*** Opening of Record excerpts ***
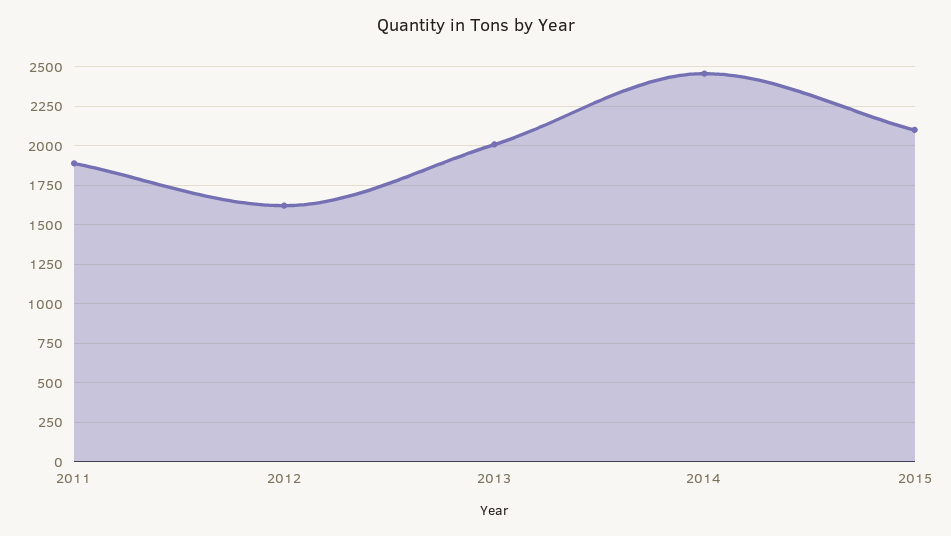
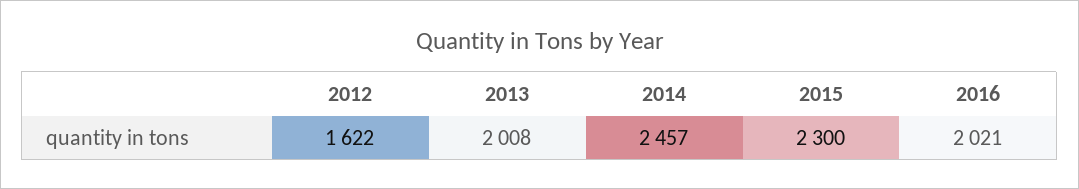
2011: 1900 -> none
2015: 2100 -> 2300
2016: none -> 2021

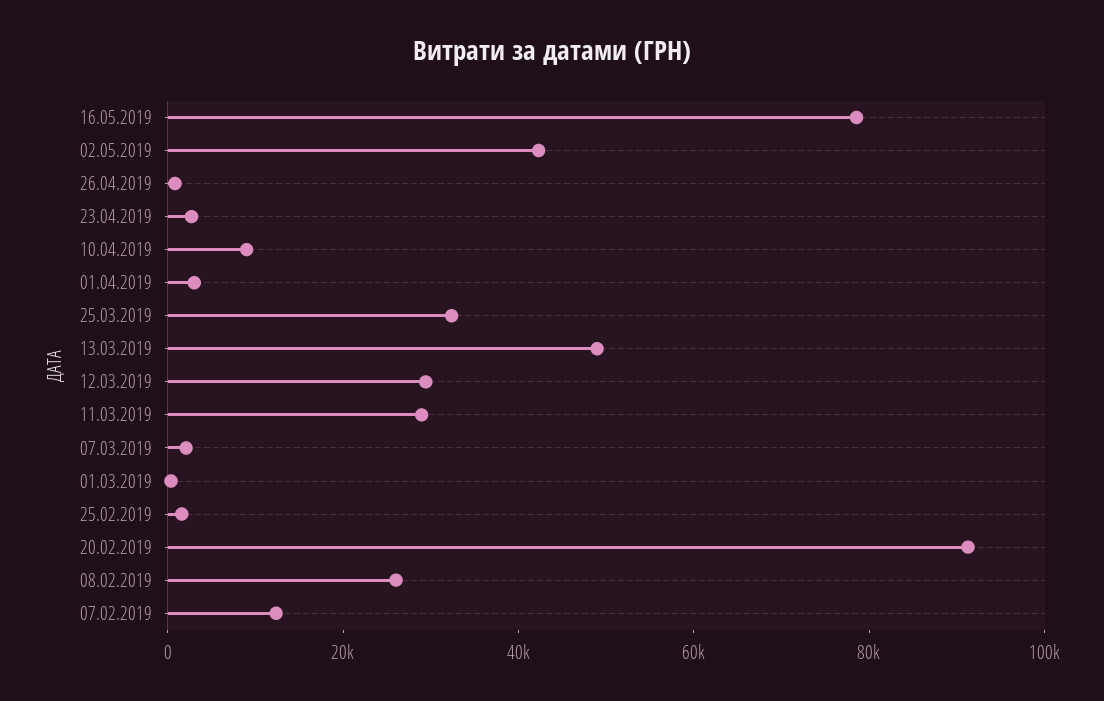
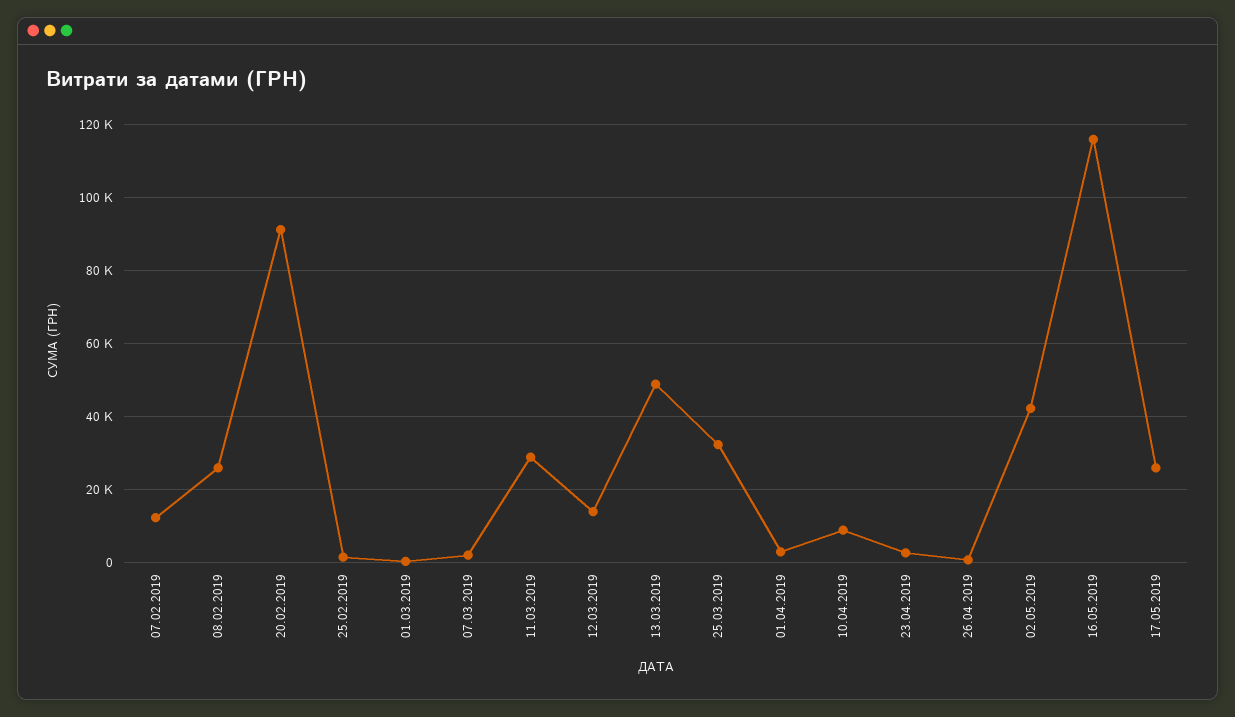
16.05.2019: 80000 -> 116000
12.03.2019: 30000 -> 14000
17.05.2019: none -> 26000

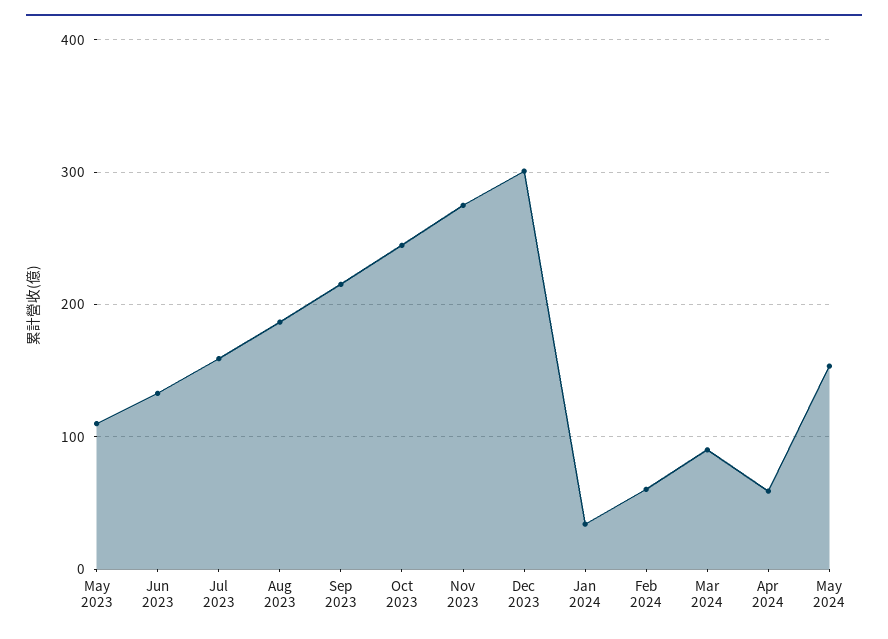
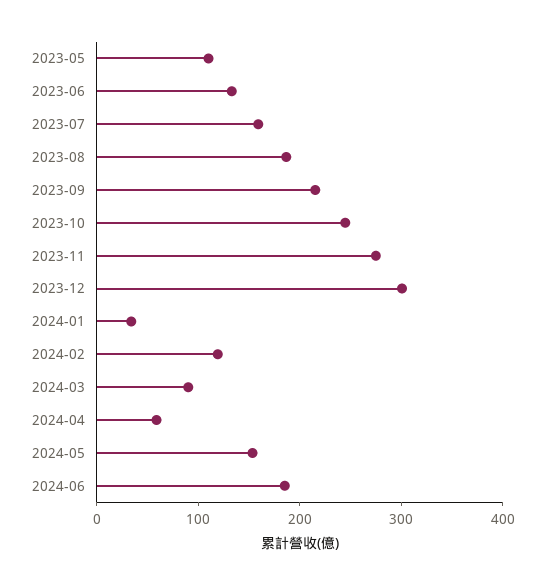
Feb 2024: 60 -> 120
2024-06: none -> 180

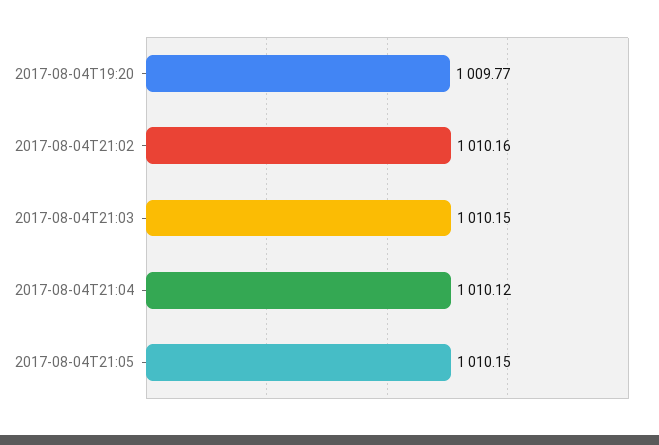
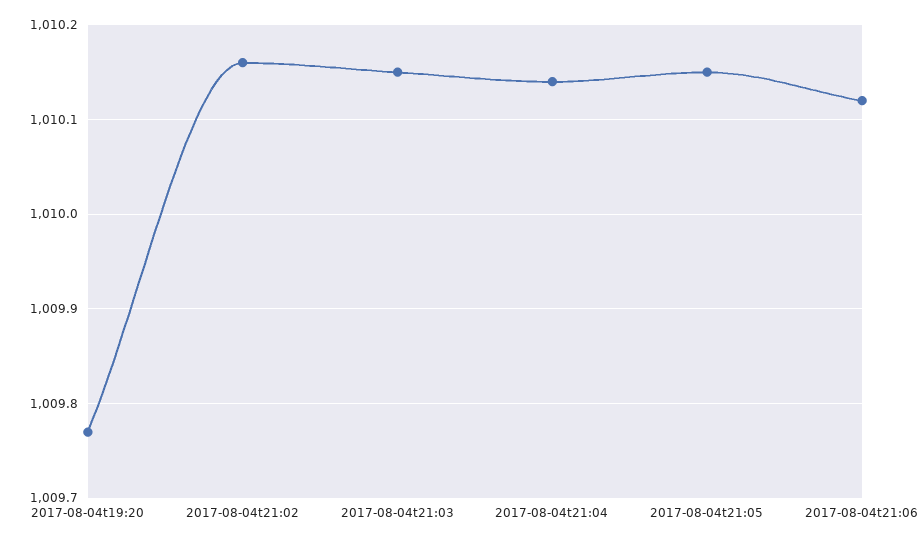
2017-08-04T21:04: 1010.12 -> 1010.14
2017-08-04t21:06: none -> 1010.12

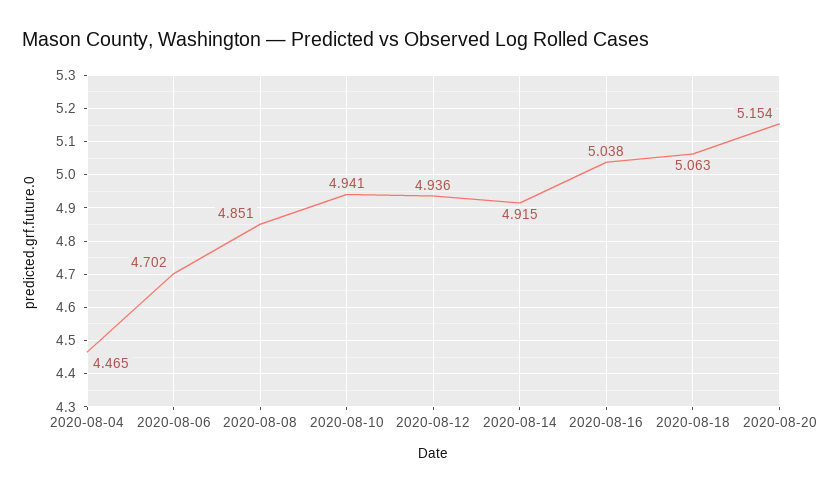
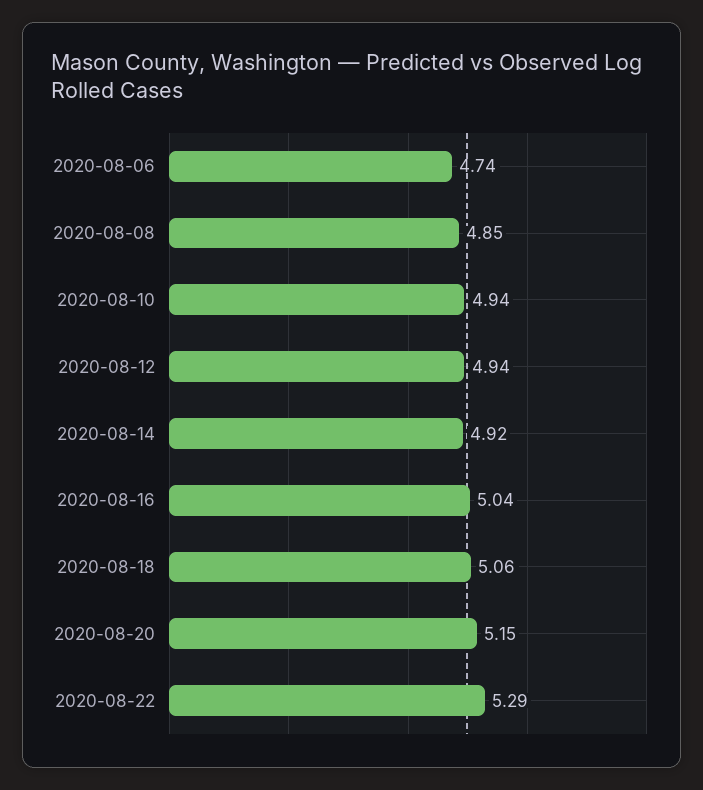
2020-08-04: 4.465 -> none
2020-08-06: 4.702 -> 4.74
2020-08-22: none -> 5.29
*** Close of Record excerpts ***
> _Exercise goal_
What lines of the material above contain "none"? Return each of them.

> _Written response_
2011: 1900 -> none
2016: none -> 2021
17.05.2019: none -> 26000
2024-06: none -> 180
2017-08-04t21:06: none -> 1010.12
2020-08-04: 4.465 -> none
2020-08-22: none -> 5.29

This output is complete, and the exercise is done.